Organisers had hoped to secure 100,000 signatures but announced they have managed to surpass their original target.

A delegation from Walsall Pensioners' Convention will hand over the petition, packed inside 18 large folders, tomorrow.

They say their petition is the first phase in a grass-roots campaign aimed at keeping the pass as a statutory universal national entitlement free at the point of use for elderly and blind people.

Walsall-based campaigner Richard Worrall said: "The 150,000 plus signatures we'll be delivering to Number 10 are just the first instalment. We'll be back on the eve of next May's general election with the final instalment.

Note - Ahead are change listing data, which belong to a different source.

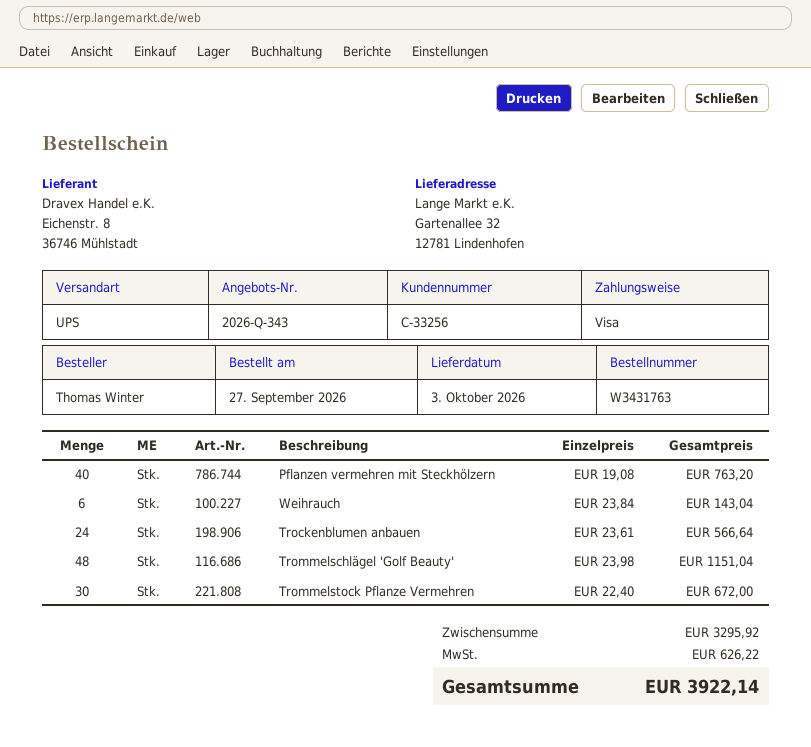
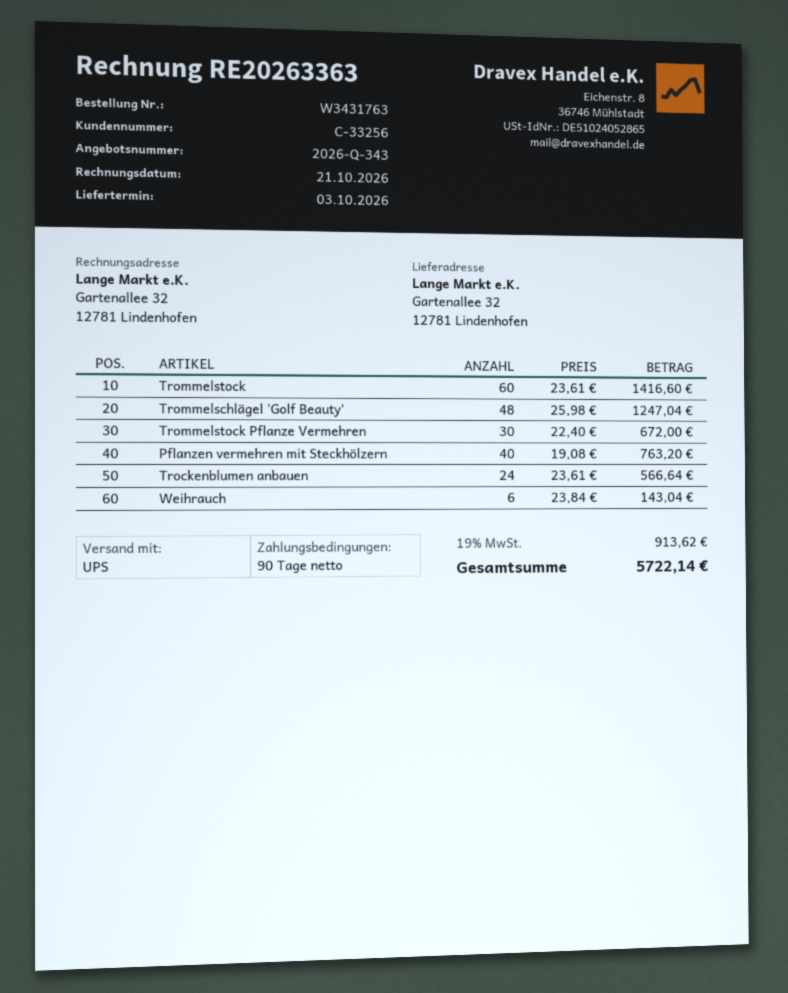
Trommelschlägel 'Golf Beauty': 48 x 23.98 = 1151.04 -> 48 x 25.98 = 1247.04
Trommelstock: none -> 60 x 23.61 = 1416.60
tax: 626.22 -> 913.62
total: 3922.14 -> 5722.14

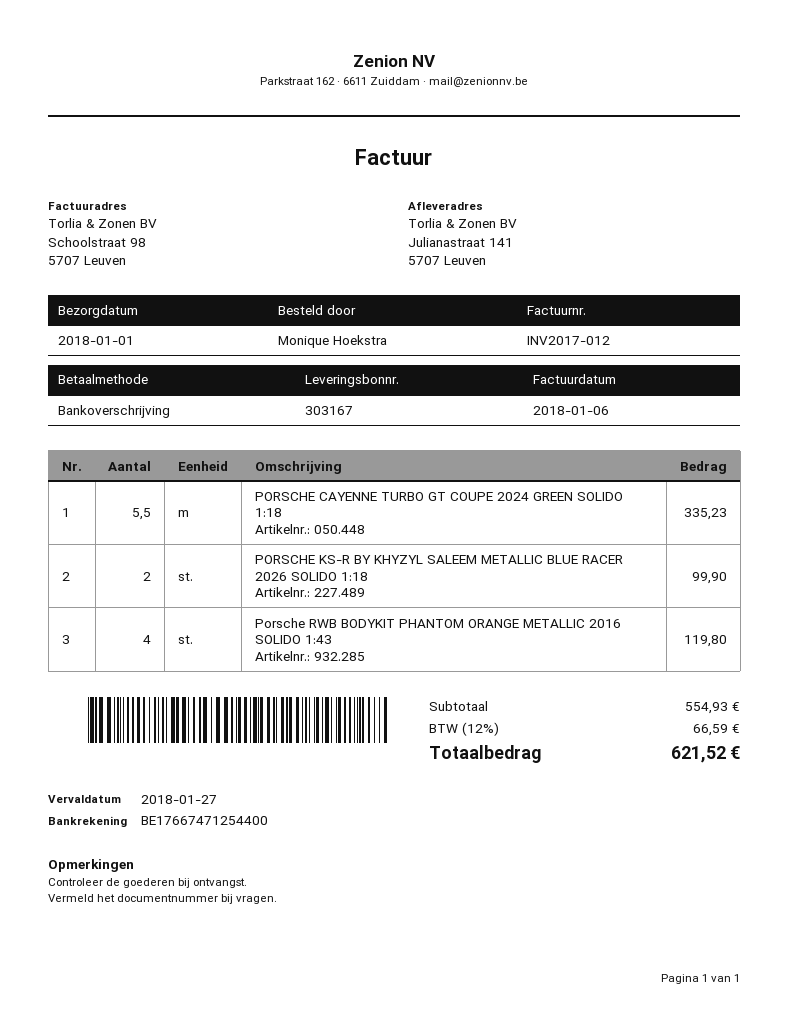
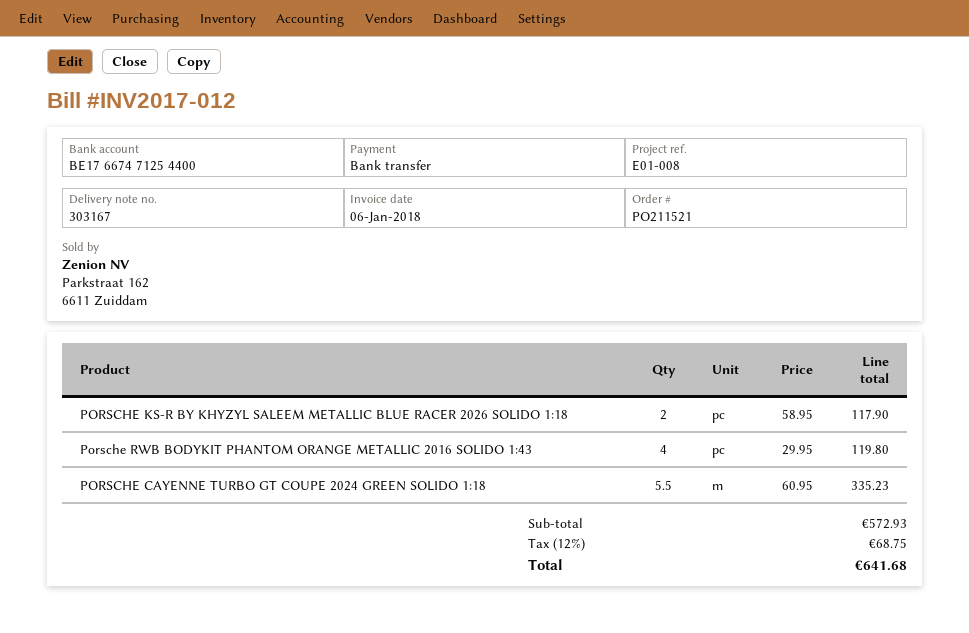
PORSCHE KS-R BY KHYZYL SALEEM METALLIC BLUE RACER 2026 SOLIDO 1:18: 2 for 99.90 -> 2 for 117.90
subtotal: 554.93 -> 572.93
tax: 12% = 66.59 -> 12% = 68.75
total: 621.52 -> 641.68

Richard Worrall is campaigning.

"The response to the petition campaign has been quite extraordinary – where else do you get 150,000 pen-on-paper signatures these days? It is testament to the widespread fear amongst millions of older and disabled people as to the future of their pass which, for many of them, is an absolutely essential lifeline."

The group also wrote to 750 local newspapers in England to help boost their campaign.

As a result, responses and signatures were returned mainly by post from well wishers from Bodmin to Burnley, Cargo to Cambridge, Southampton to Seahouses, Tyneside to Torpoint, and Worthing to Wirral.

Mr Worrall added: "It's also a clear demonstration of the power of the local press. Politicians need to sit up and take notice of this army bestirring itself, all 11 million of them with a vote, and all of them watching, along with families and friends, to see which parties pledge to keep the pass in its present form."

All the major parties pledged before the 2010 general election to keep the pass, but calls for the scheme to be reviewed soon followed in 2011.

The English National Concessionary Travel pass was introduced in 2008. The National Pensioners Convention, which backs the campaign, wants an undertaking from all the political parties that the pass will be kept.

The delegates will be accompanied to 10 Downing Street by Walsall North MP David Winnick.

He said: "I shall be accompanying Richard Worrall to Downing Street to present a petition to the Prime Minister strongly urging that the national bus pass is retained.

"The 'Love The Bus Pass' campaign has attracted considerable support throughout the country; there is no doubt that it is highly valued by those of pensionable age.

"If the bus pass was undermined in any way, including by means testing, it would be a heavy blow to pensioners, and certainly mean that a large number who are now able to travel would find it that much more difficult for obvious financial reasons.

"My support for such a facility as the bus pass goes back to the 1960s."